I've been working on matrices lately. Currently, I am stuck on solving systems of linear equations using matrices. I've read the following article which has proved very helpful in understanding the basics of matrices intuitively: An Intuitive Guide to Linear algebra, however, one thing still confuses me. In the following illustrations,
One thing still confuses me. If the "operations" matrix and the "input data" matrix are switched, then the output changes.
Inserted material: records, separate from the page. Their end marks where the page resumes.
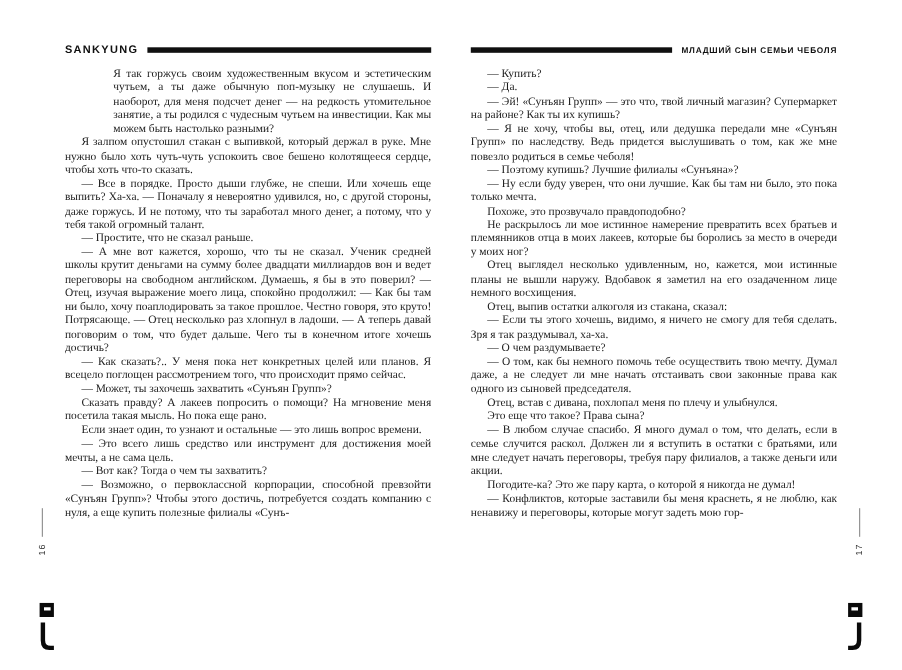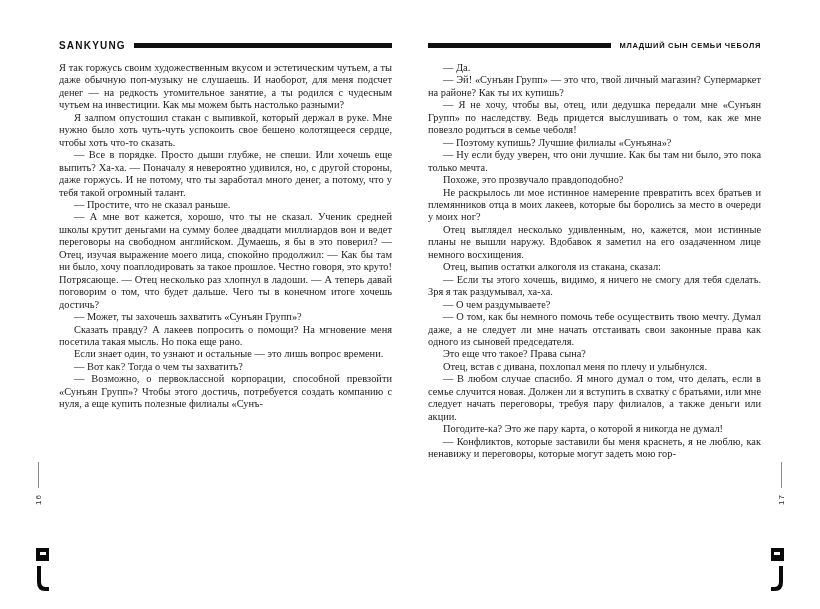--- a/index.html
+++ b/index.html
@@ -36,7 +36,7 @@
     overflow: hidden;
   }
   .page-body p { margin: 0; text-indent: 15px; }
-  .page-body p.cont { text-indent: 0; }
+  .page-body p.cont { text-indent: 0; margin-left: 44px; }
 
   .pagenum {
     position: absolute;

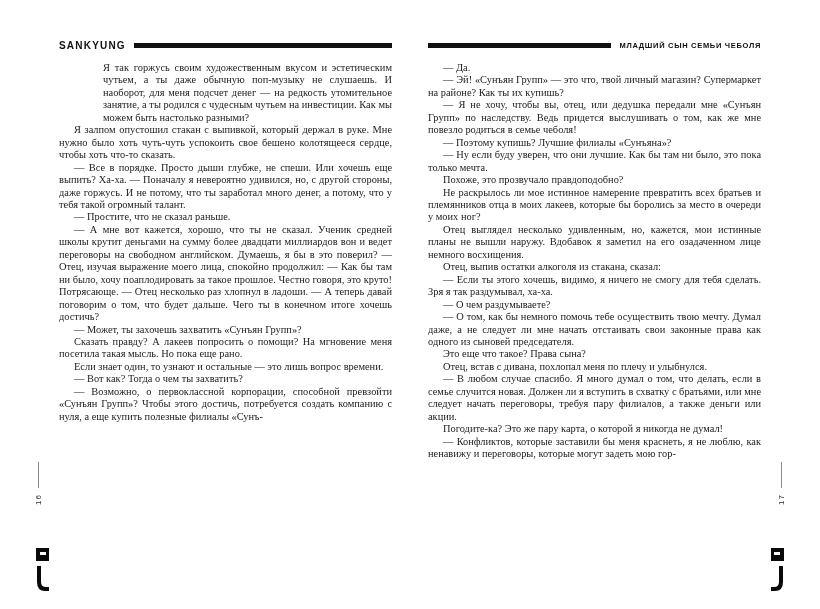--- a/index.html
+++ b/index.html
@@ -94,6 +94,7 @@
       <span class="head-text">МЛАДШИЙ СЫН СЕМЬИ ЧЕБОЛЯ</span>
     </div>
     <div class="page-body">
+        <p>— Купить?</p>
         <p>— Да.</p>
         <p>— Эй! «Сунъян Групп» — это что, твой личный магазин? Супермаркет на районе? Как ты их купишь?</p>
         <p>— Я не хочу, чтобы вы, отец, или дедушка передали мне «Сунъян Групп» по наследству. Ведь придется выслушивать о том, как же мне повезло родиться в семье чеболя!</p>

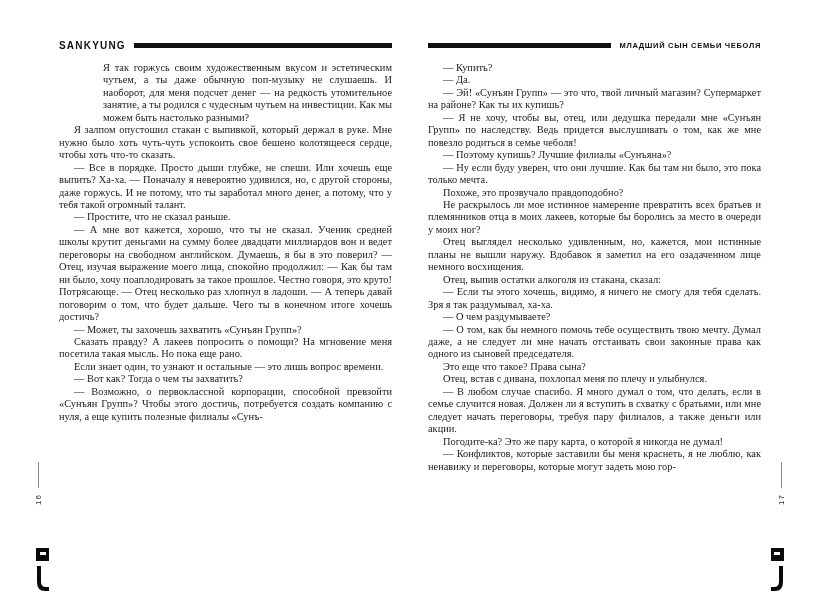--- a/index.html
+++ b/index.html
@@ -80,6 +80,7 @@
         <p>— Все в порядке. Просто дыши глубже, не спеши. Или хочешь еще выпить? Ха-ха. — Поначалу я невероятно удивился, но, с другой стороны, даже горжусь. И не потому, что ты заработал много денег, а потому, что у тебя такой огромный талант.</p>
         <p>— Простите, что не сказал раньше.</p>
         <p>— А мне вот кажется, хорошо, что ты не сказал. Ученик средней школы крутит деньгами на сумму более двадцати миллиардов вон и ведет переговоры на свободном английском. Думаешь, я бы в это поверил? — Отец, изучая выражение моего лица, спокойно продолжил: — Как бы там ни было, хочу поаплодировать за такое прошлое. Честно говоря, это круто! Потрясающе. — Отец несколько раз хлопнул в ладоши. — А теперь давай поговорим о том, что будет дальше. Чего ты в конечном итоге хочешь достичь?</p>
+        <p>— Как сказать?.. У меня пока нет конкретных целей или планов. Я всецело поглощен рассмотрением того, что происходит прямо сейчас.</p>
         <p>— Может, ты захочешь захватить «Сунъян Групп»?</p>
         <p>Сказать правду? А лакеев попросить о помощи? На мгновение меня посетила такая мысль. Но пока еще рано.</p>
         <p>Если знает один, то узнают и остальные — это лишь вопрос времени.</p>

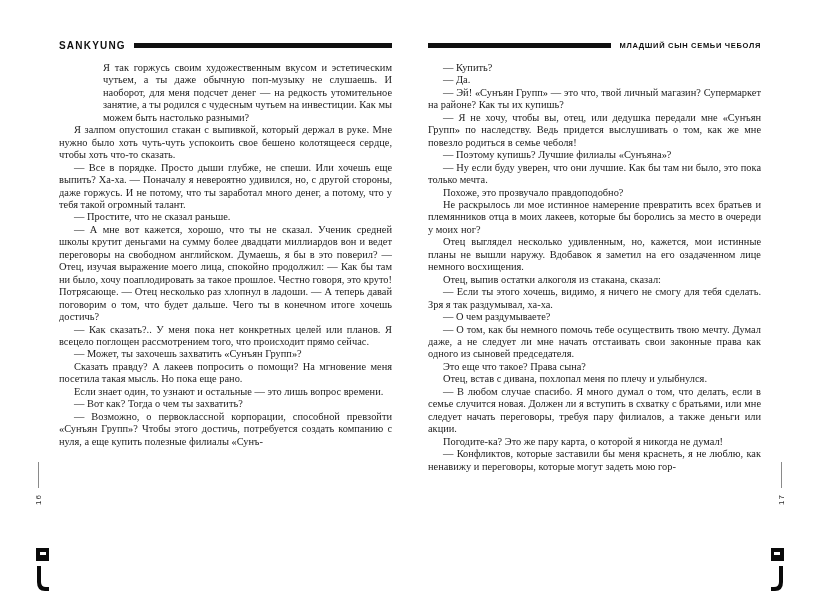--- a/index.html
+++ b/index.html
@@ -108,8 +108,8 @@
         <p>— Если ты этого хочешь, видимо, я ничего не смогу для тебя сделать. Зря я так раздумывал, ха-ха.</p>
         <p>— О чем раздумываете?</p>
         <p>— О том, как бы немного помочь тебе осуществить твою мечту. Думал даже, а не следует ли мне начать отстаивать свои законные права как одного из сыновей председателя.</p>
+        <p>Отец, встав с дивана, похлопал меня по плечу и улыбнулся.</p>
         <p>Это еще что такое? Права сына?</p>
-        <p>Отец, встав с дивана, похлопал меня по плечу и улыбнулся.</p>
         <p>— В любом случае спасибо. Я много думал о том, что делать, если в семье случится новая. Должен ли я вступить в схватку с братьями, или мне следует начать переговоры, требуя пару филиалов, а также деньги или акции.</p>
         <p>Погодите-ка? Это же пару карта, о которой я никогда не думал!</p>
         <p>— Конфликтов, которые заставили бы меня краснеть, я не люблю, как ненавижу и переговоры, которые могут задеть мою гор-</p>

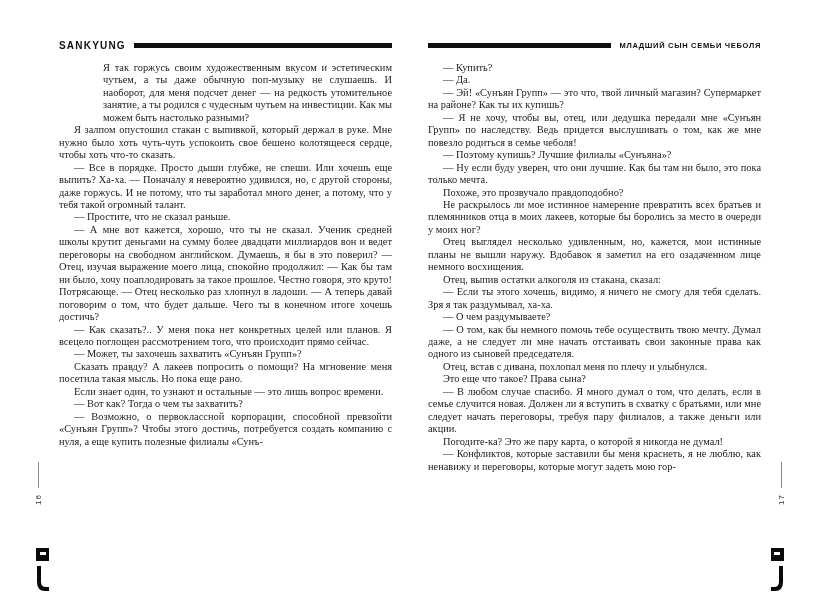--- a/index.html
+++ b/index.html
@@ -110,7 +110,7 @@
         <p>— О том, как бы немного помочь тебе осуществить твою мечту. Думал даже, а не следует ли мне начать отстаивать свои законные права как одного из сыновей председателя.</p>
         <p>Отец, встав с дивана, похлопал меня по плечу и улыбнулся.</p>
         <p>Это еще что такое? Права сына?</p>
-        <p>— В любом случае спасибо. Я много думал о том, что делать, если в семье случится новая. Должен ли я вступить в схватку с братьями, или мне следует начать переговоры, требуя пару филиалов, а также деньги или акции.</p>
+        <p>— В любом случае спасибо. Я много думал о том, что делать, если в семье случится раскол. Должен ли я вступить в остатки с братьями, или мне следует начать переговоры, требуя пару филиалов, а также деньги или акции.</p>
         <p>Погодите-ка? Это же пару карта, о которой я никогда не думал!</p>
         <p>— Конфликтов, которые заставили бы меня краснеть, я не люблю, как ненавижу и переговоры, которые могут задеть мою гор-</p>
       </div>

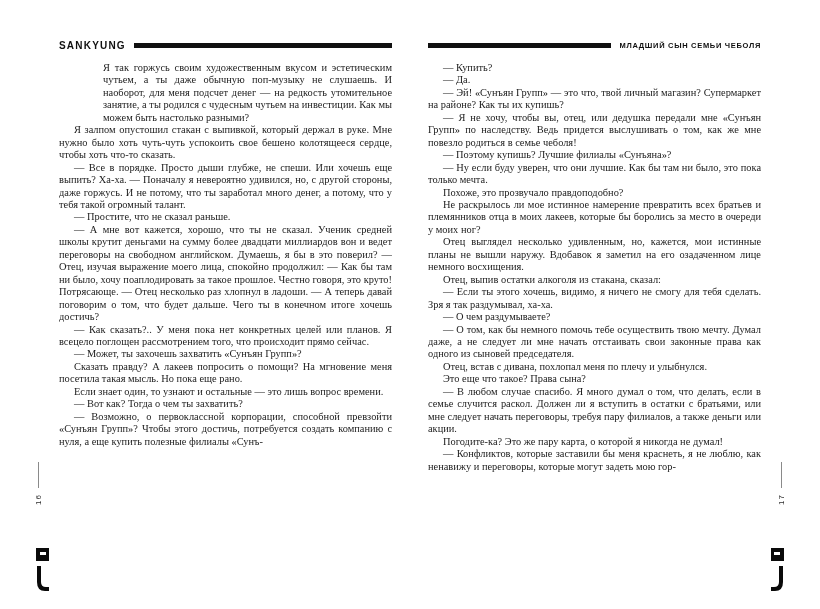--- a/index.html
+++ b/index.html
@@ -84,6 +84,7 @@
         <p>— Может, ты захочешь захватить «Сунъян Групп»?</p>
         <p>Сказать правду? А лакеев попросить о помощи? На мгновение меня посетила такая мысль. Но пока еще рано.</p>
         <p>Если знает один, то узнают и остальные — это лишь вопрос времени.</p>
+        <p>— Это всего лишь средство или инструмент для достижения моей мечты, а не сама цель.</p>
         <p>— Вот как? Тогда о чем ты захватить?</p>
         <p>— Возможно, о первоклассной корпорации, способной превзойти «Сунъян Групп»? Чтобы этого достичь, потребуется создать компанию с нуля, а еще купить полезные филиалы «Сунъ-</p>
       </div>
Therefore, I conclude they matrices are not commutative, but in the following example:
$$\begin{bmatrix} 3 &2 &1 \\ 2& 3 &4 \\ 2 & 6 & 1 \end{bmatrix} \begin{bmatrix} x\\ y \\z \end{bmatrix}=\begin{bmatrix}5 \\ 31 \\ 43 \end{bmatrix}$$ But say I want to multiply both sides of the matrix by a certain matrix. $$\begin{bmatrix} 2 \\5\\ 1 \end{bmatrix}$$
are both these operations valid?
this: $$\begin{bmatrix} 2 \\5\\ 1 \end{bmatrix}\begin{bmatrix} 3 &2 &1 \\ 2& 3 &4 \\ 2 & 6 & 1 \end{bmatrix} \begin{bmatrix} x\\ y \\z \end{bmatrix}=\begin{bmatrix} 2 \\5\\ 1 \end{bmatrix}\begin{bmatrix}5 \\ 31 \\ 43 \end{bmatrix}$$
...and this:
$$\begin{bmatrix} 3 &2 &1 \\ 2& 3 &4 \\ 2 & 6 & 1 \end{bmatrix} \begin{bmatrix} x\\ y \\z \end{bmatrix}\begin{bmatrix} 2 \\5\\ 1 \end{bmatrix}=\begin{bmatrix}5 \\ 31 \\ 43 \end{bmatrix}\begin{bmatrix} 2 \\5\\ 1 \end{bmatrix}$$
Anyways, can anyone explain to me how I can simplify,$$\begin{bmatrix} 3 &2 &1 \\ 2& 3 &4 \\ 2 & 6 & 1 \end{bmatrix}$$ into an identity matrix.
In other words, how can I simplify a system of linear equations?
Thanks.
No. I think what you want to do is right-multiply both sides by a $3\times 3$ matrix whose diagonal elements are $2,5,1$.